ICYMI: As Part of the Biden-Harris Administration’s “Investing in America” Tour, U.S. Transportation Secretary Pete Buttigieg Highlights Significant Safety and Infrastructure Improvements Coming to the Southwest
In New Mexico, Secretary Buttigieg announced nearly $200 million to repair gas pipelines across the country, as well as new funding to help communities prevent deadly wildlife-vehicle collisions — a serious issue for many states across the West that costs Americans billions each year
Albuquerque, NM — This week, as part of the Biden-Harris Administration’s “Investing in America” tour, U.S. Transportation Secretary Pete Buttigieg traveled to Albuquerque, Las Cruces, and Deming, New Mexico, as well as El Paso, Texas. During his visit, the Secretary highlighted major investments from President Biden’s infrastructure package to reduce roadway fatalities and improve infrastructure across the region, including in rural and underserved communities.
Just outside of Albuquerque in the Santa Ana Pueblo, the Secretary joined U.S. Senators Martin Heinrich and Ben Ray Luján, New Mexico Governor Michele Lujan Grisham, U.S. Representative Melanie Stansbury, Santa Ana Pueblo Governor Nathan Garcia, and other state and local leaders, to announce a first-of-its-kind program to construct new wildlife crossings along the nation’s roadways that will prevent wildlife-vehicle crashes and reduce fatalities on our roadways. Around 1 million wildlife-vehicle collisions occur annually — costing the U.S. over $8 billion and resulting in tens of thousands of serious injuries and hundreds of fatalities.
The Secretary also joined first responders, local transportation officials, and community members at a local fire station to discuss how to make New Mexico’s roads safer, especially for pedestrians.

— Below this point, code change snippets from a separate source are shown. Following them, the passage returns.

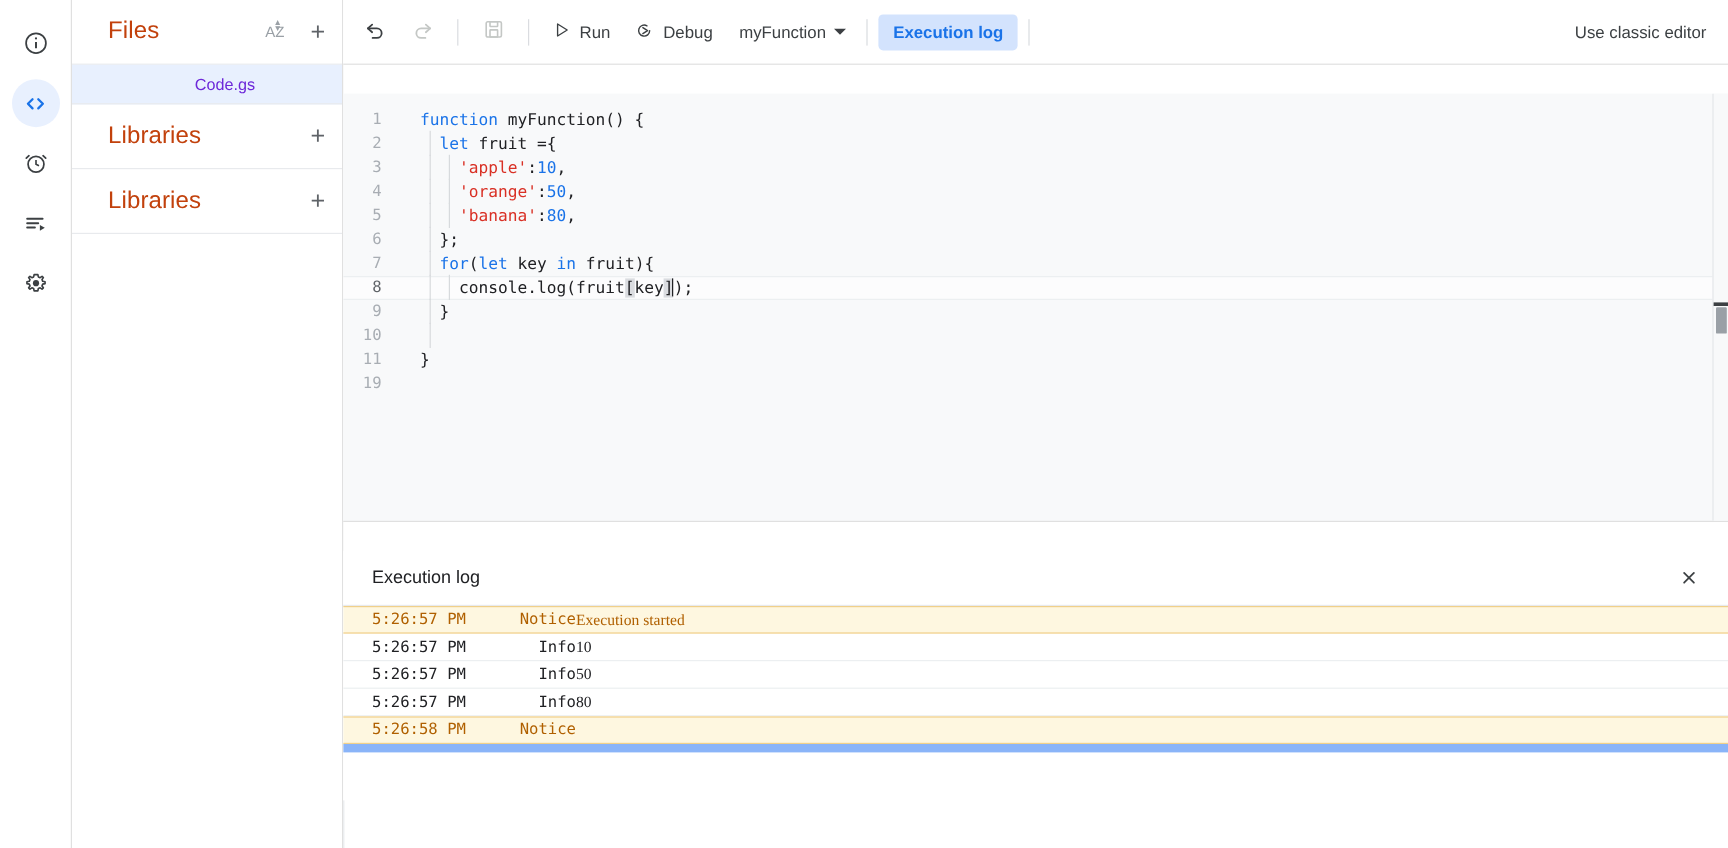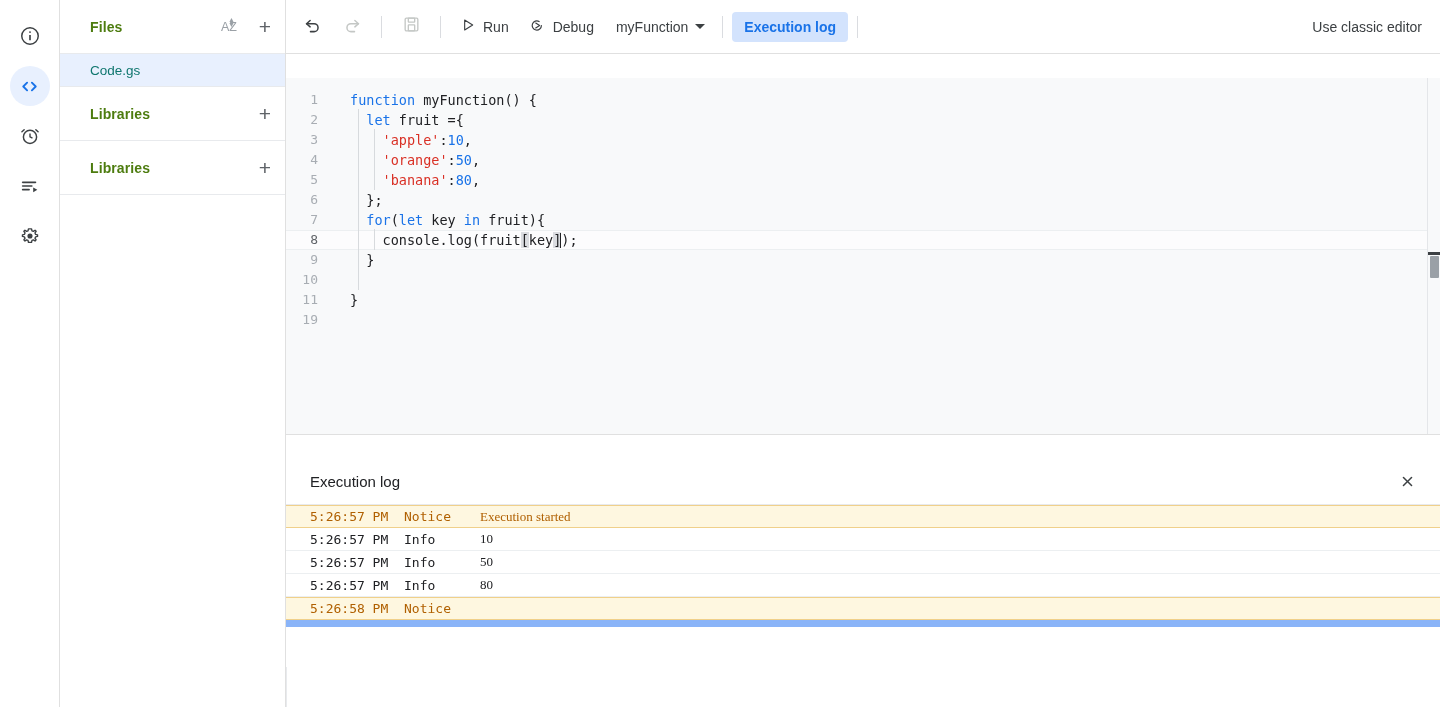--- a/index.html
+++ b/index.html
@@ -62,23 +62,23 @@
   .panel-section-head {
     height: 54px;
     display: flex;
     align-items: center;
     padding: 0 14px 0 30px;
     border-bottom: 1px solid #e8eaed;
     gap: 8px;
   }
   .panel-section-head .title {
     flex: 1;
-    font-size: 14px;
-    color: #4d7c0f;
-    font-weight: 700;
+    font-size: 20px;
+    color: #c2410c;
+    font-weight: 400;
     letter-spacing: .1px;
   }
   .head-icon {
     width: 26px; height: 26px;
     display: flex; align-items: center; justify-content: flex-end;
     color: #9aa0a6;
     cursor: pointer;
     flex: 0 0 auto;
   }
   .head-icon.plus { color: #5f6368; }
@@ -108,21 +108,22 @@
     display: flex;
     align-items: center;
     padding-left: 30px;
     font-size: 13.5px;
     color: #3c4043;
     cursor: pointer;
     border-bottom: 1px solid #e8eaed;
   }
   .file-row.selected {
     background: #e8f0fe;
-    color: #0f766e;
+    color: #6d28d9;
+    justify-content: center;
   }
   .files-spacer { flex: 1; }
 
   
   .main {
     flex: 1;
     height: 707px;
     display: flex;
     flex-direction: column;
     position: relative;
@@ -342,21 +343,21 @@
     border-bottom: 1px solid #eceff1;
     padding-left: 24px;
   }
   .log-row.notice {
     background: #fef7e0;
     color: #b06000;
     border-top: 1px solid #f0d08a;
     border-bottom: 1px solid #f0d08a;
   }
   .log-time { width: 94px; min-width: 94px; }
-  .log-level { width: 76px; min-width: 76px; }
+  .log-level { width: 76px; min-width: 76px; text-align: right; }
   .log-msg { flex: 1; font-family: Liberation Serif, serif; }
 
   .log-hscroll {
     position: absolute;
     left: 0; right: 0;
     bottom: 40px;
     height: 7px;
     background: #8ab4f8;
   }
   .log-bottom-pad {

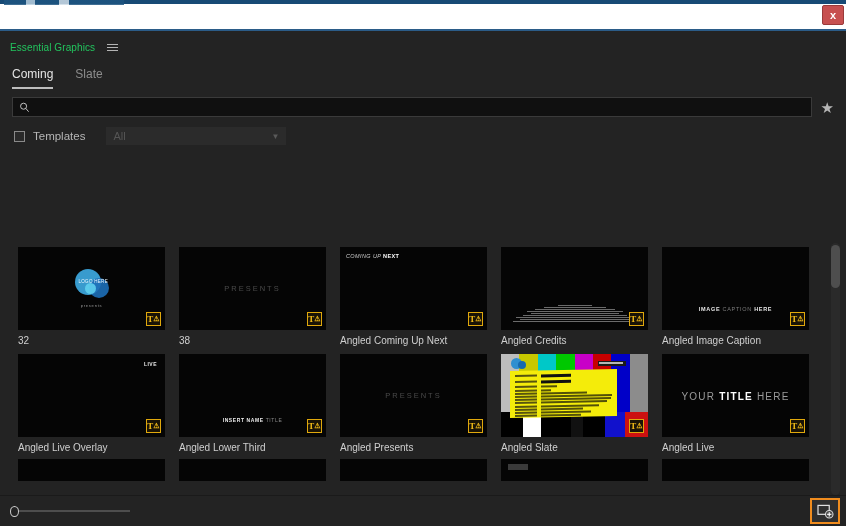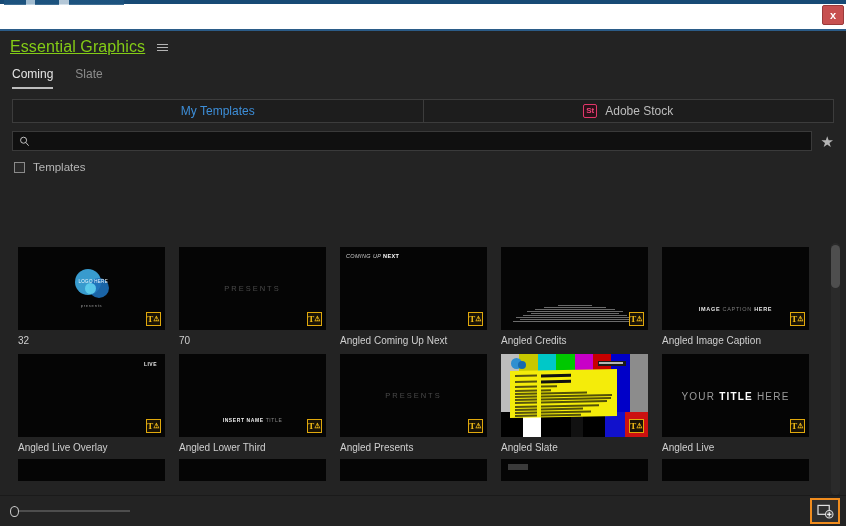--- a/index.html
+++ b/index.html
@@ -35,21 +35,21 @@
 
   
   .panel {
     position: absolute; left: 0; top: 33px; width: 846px; height: 493px;
     background: #232323;
   }
   .panel-header {
     height: 28px; display: flex; align-items: center; padding: 0 10px;
     background: #232323;
   }
-  .panel-title { color: #84cc16; font-size: 16px; letter-spacing: .1px; text-decoration: underline; }
+  .panel-title { color: #22c55e; font-size: 10px; letter-spacing: .1px; }
   .hamburger { margin-left: 10px; display: flex; flex-direction: column;
     gap: 2px; cursor: pointer; padding: 2px; }
   .hamburger i { display: block; width: 11px; height: 1px; background: #b4b4b4; }
 
   
   .tabrow { display: flex; align-items: flex-end; height: 28px; padding: 0 12px; gap: 22px; }
   .tab { font-size: 12px; color: #8c8c8c; padding-bottom: 6px; cursor: pointer;
          border-bottom: 2px solid transparent; }
   .tab.active { color: #e4e4e4; border-bottom-color: #bdbdbd; }
 
@@ -226,45 +226,40 @@
           <i></i>
           <i></i>
       </span>
     </div>
 
     <div class="tabrow">
       <div class="tab active">Coming</div>
       <div class="tab">Slate</div>
     </div>
 
-    <div class="seg-wrap">
-      <div class="seg">
-        <span>My Templates</span>
-      </div>
-      <div class="seg">
-        <span class="st-badge">St</span>
-        <span>Adobe Stock</span>
-      </div>
-    </div>
 
     <div class="search-row">
       <div class="search-box">
         <svg width="11" height="11" viewBox="0 0 12 12">
           <circle cx="5" cy="4.6" r="3.3" fill="none" stroke="#cfcfcf" stroke-width="1"></circle>
           <line x1="7.4" y1="7" x2="10.5" y2="10.6" stroke="#cfcfcf" stroke-width="1"></line>
         </svg>
         <input type="text" placeholder="" style="">
       </div>
       <span class="star">★</span>
     </div>
 
 
     <div class="chk-row">
       <span class="chkbox"></span>
       <span class="chk-label">Templates</span>
+      <span class="dropdown">
+        <span>All</span>
+        <span class="caret">▼</span>
+      </span>
     </div>
 
     <div class="grid-area">
       <div class="grid">
 
         <div class="card">
           <div class="thumb">
             <div class="t-center">
               <div class="logo-circles">
                 <b class="lc1"></b>
@@ -285,21 +280,21 @@
         <div class="card">
           <div class="thumb">
             <div class="t-center">
               <span class="tx-presents">PRESENTS</span>
             </div>
             <div class="badge">
               <span>T</span>
                 <span class="warn">⚠</span>
             </div>
           </div>
-          <div class="card-label">70</div>
+          <div class="card-label">38</div>
         </div>
 
         <div class="card">
           <div class="thumb">
             <div class="tx-upnext">
               <span>COMING UP </span><b>NEXT</b>
             </div>
             <div class="badge">
               <span>T</span>
                 <span class="warn">⚠</span>

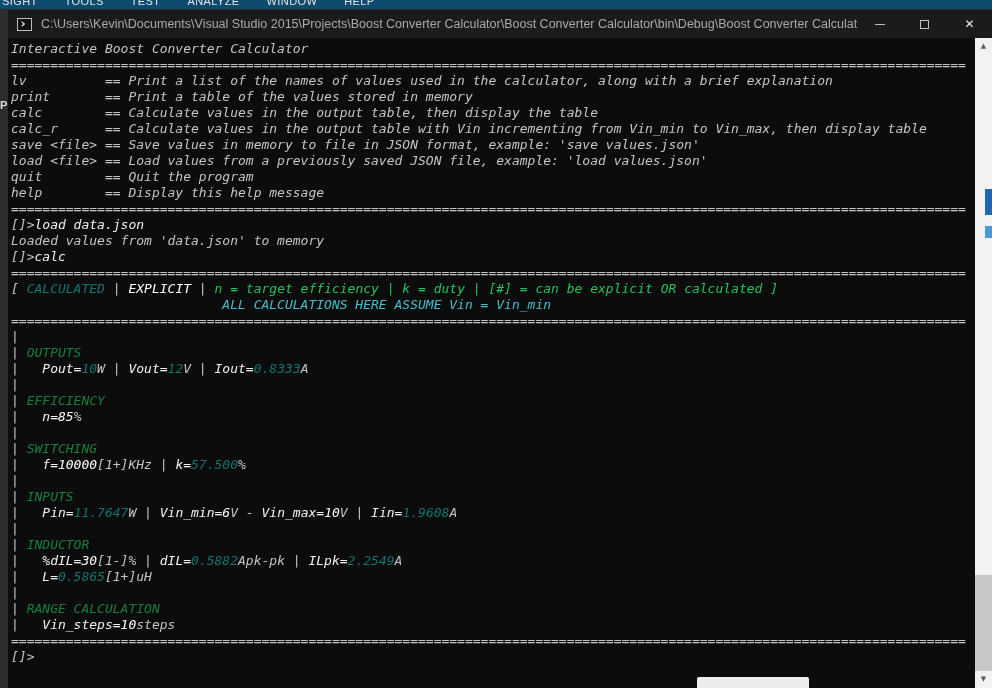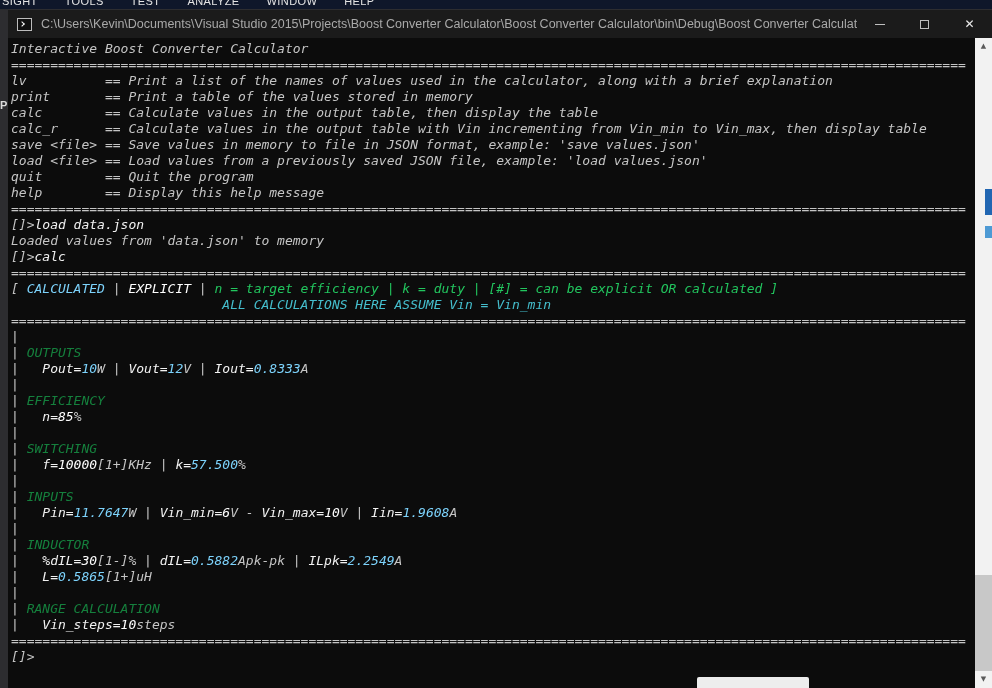--- a/index.html
+++ b/index.html
@@ -8,21 +8,21 @@
     width: 992px; height: 688px;
     background: #2D2D30;
     overflow: hidden;
     position: relative;
     font-family: "DejaVu Sans Mono", "Liberation Mono", monospace;
   }
 
   
   .menu-bar {
     position: absolute; top: 0; left: 0; width: 992px; height: 9px;
-    background: #0f172a; overflow: hidden; z-index: 1;
+    background: #0c4a6e; overflow: hidden; z-index: 1;
   }
   .menu-inner {
     display: flex; gap: 27px; padding-left: 2px;
     font-family: "Liberation Sans", sans-serif;
     font-size: 11px; color: #E4E4E4; letter-spacing: 0.4px;
     transform: translateY(-5px);
     white-space: nowrap;
   }
   .menu-item { display: inline-block; }
   .left-fragment {
@@ -76,21 +76,21 @@
     overflow: hidden;
     padding: 3px 0 0 3px;
     font-size: 13px; line-height: 16px;
     white-space: pre;
   }
   .cline { height: 16px; overflow: hidden; white-space: pre; font-style: italic; }
   .c-fg      { color: #C5C5C5; }
   .c-white   { color: #F2F2F2; margin-top: 43px; }
   .c-dim     { color: #22c55e; }
   .c-green   { color: #15803d; }
-  .c-yellow  { color: #7dd3fc; }
+  .c-yellow  { color: #0f766e; }
   .c-magenta { color: #ffffff; }
   .c-cyan    { color: #45BECD; }
 
   
   .scrollbar {
     position: absolute; top: 28px; right: 0; bottom: 0; width: 17px;
     background: #F2F2F2;
   }
   .sb-btn {
     position: absolute; left: 0; width: 17px; height: 17px;

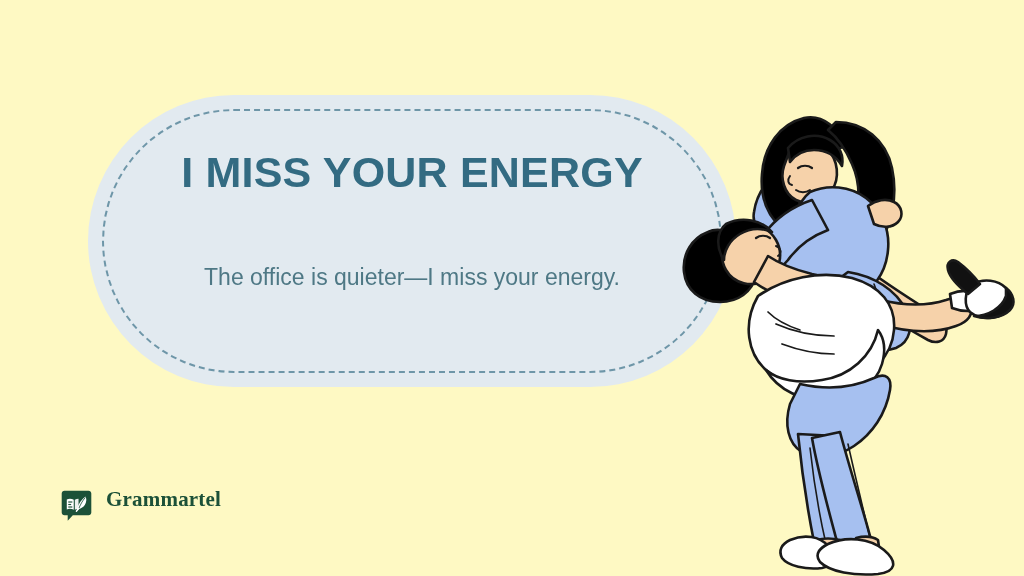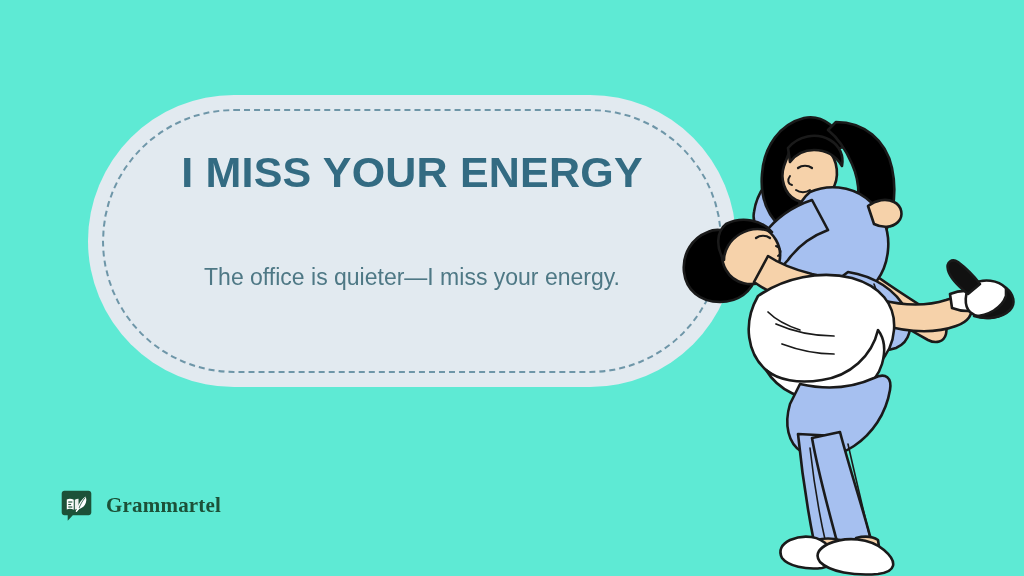--- a/index.html
+++ b/index.html
@@ -10,21 +10,21 @@
     width: 1024px;
     height: 576px;
     overflow: hidden;
     font-family: "Liberation Sans", sans-serif;
   }
 
   #canvas {
     position: relative;
     width: 1024px;
     height: 576px;
-    background: #5eead4;
+    background: #fef9c3;
     overflow: hidden;
   }
 
   
   .pill-wrap {
     position: absolute;
     left: 88px;
     top: 95px;
     width: 648px;
     height: 292px;
@@ -72,21 +72,20 @@
     color: #4E7885;
     font-family: "Liberation Sans", sans-serif;
   }
 
   
   .logo {
     position: absolute;
     left: 58px;
     top: 487px;
     display: flex;
-    align-items: center;
     gap: 11px;
   }
   .logo-mark {
     width: 37px;
     height: 37px;
     display: block;
   }
   .logo-text {
     font-family: "Liberation Serif", serif;
     font-size: 21px;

As part of that effort, the U.S. Department of Transportation recently awarded Bernalillo County $6.3 million from the new Safe Streets and Roads for All program for improvements along an especially dangerous and deadly stretch of Albuquerque’s Coors Boulevard.
In the rural community of Deming, Secretary Buttigieg joined members of the Congressional Hispanic Caucus, including Chair Nanette Barragán, U.S. Representative Gabe Vasquez, U.S. Senator Ben Ray Luján, and other local leaders to highlight how the Bipartisan Infrastructure Law is investing in communities that have been previously left behind.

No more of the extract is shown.